Payouts for personal injuries in Ireland are on average 4.4 times higher than in the UK, an analysis of the insurance payouts in both jurisdictions has found.
The analysis was carried out by the government’s Personal Injuries Commission and has been submitted to Business Minister Heather Humphreys, with a series of recommendations on how to tackle high insurance costs.
Personal injury claims generally arise from motor, workplace or public place accidents, or medical negligence incidents. They can be resolved through direct settlement between parties, through the Personal Injuries Assessment Board (PIAB) or through the Courts.
Ireland operates a fault-based system in relation to injury claims. The legislative/constitutional framework in Ireland is that the victim of an accident caused by the negligence of others is entitled to be compensated by the liable party.
While it was known that the payouts for injuries by Irish courts was higher, the difference of more than four times the average was unanticipated.
According to the report, Ireland has a very high frequency of ‘whiplash’ claims, and that ‘whiplash’ compensation levels are also significantly higher.

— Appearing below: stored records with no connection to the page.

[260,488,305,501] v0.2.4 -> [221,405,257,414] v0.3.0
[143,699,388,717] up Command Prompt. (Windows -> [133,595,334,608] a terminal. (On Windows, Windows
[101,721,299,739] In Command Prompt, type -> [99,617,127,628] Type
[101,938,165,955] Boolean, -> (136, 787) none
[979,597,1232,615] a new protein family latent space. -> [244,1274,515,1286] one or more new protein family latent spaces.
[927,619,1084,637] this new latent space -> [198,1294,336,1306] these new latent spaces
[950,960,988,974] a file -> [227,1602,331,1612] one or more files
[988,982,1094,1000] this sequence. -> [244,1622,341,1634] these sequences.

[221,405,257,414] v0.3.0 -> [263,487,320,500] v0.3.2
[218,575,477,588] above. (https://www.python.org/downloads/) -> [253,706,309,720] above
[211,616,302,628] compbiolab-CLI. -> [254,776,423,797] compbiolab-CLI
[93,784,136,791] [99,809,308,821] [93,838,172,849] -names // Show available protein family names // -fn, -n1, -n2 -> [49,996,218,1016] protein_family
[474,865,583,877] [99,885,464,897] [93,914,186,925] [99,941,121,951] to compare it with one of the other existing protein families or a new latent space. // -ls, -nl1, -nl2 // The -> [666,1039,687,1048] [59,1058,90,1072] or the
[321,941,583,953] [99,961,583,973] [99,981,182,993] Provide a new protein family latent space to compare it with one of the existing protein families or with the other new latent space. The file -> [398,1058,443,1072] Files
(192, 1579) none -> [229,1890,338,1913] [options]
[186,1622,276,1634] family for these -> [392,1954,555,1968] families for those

It is estimated that 80pc of motor personal injury claims currently reported are ‘whiplash’ related. When compared to the UK, the whiplash claims are on an average three times higher.

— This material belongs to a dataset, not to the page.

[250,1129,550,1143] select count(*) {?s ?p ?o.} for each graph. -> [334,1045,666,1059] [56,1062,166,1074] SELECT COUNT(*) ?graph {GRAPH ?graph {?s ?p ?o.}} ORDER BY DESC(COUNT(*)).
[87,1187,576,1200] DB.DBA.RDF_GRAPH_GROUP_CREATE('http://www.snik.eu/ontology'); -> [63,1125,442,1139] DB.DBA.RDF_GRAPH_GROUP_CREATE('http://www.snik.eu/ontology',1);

The report concludes that soft-tissue injuries account for a large proportion of claims by volume in Ireland.
The Personal Injury Commission was established to investigate and report on different compensation models after car insurance premiums shot upto 70% between 2015 to 2017. The PIC was also tasked with investigating the potential for the establishment of a panel of medical experts for use in Court which would restrict the parties in personal injury proceedings to using experts from a panel designated by the Courts.
The PIC report was led by Nicholas Kearns, former president of the High Court. Reportedly, the second and final report by the PIC has been finalised is scheduled to be published in August or September.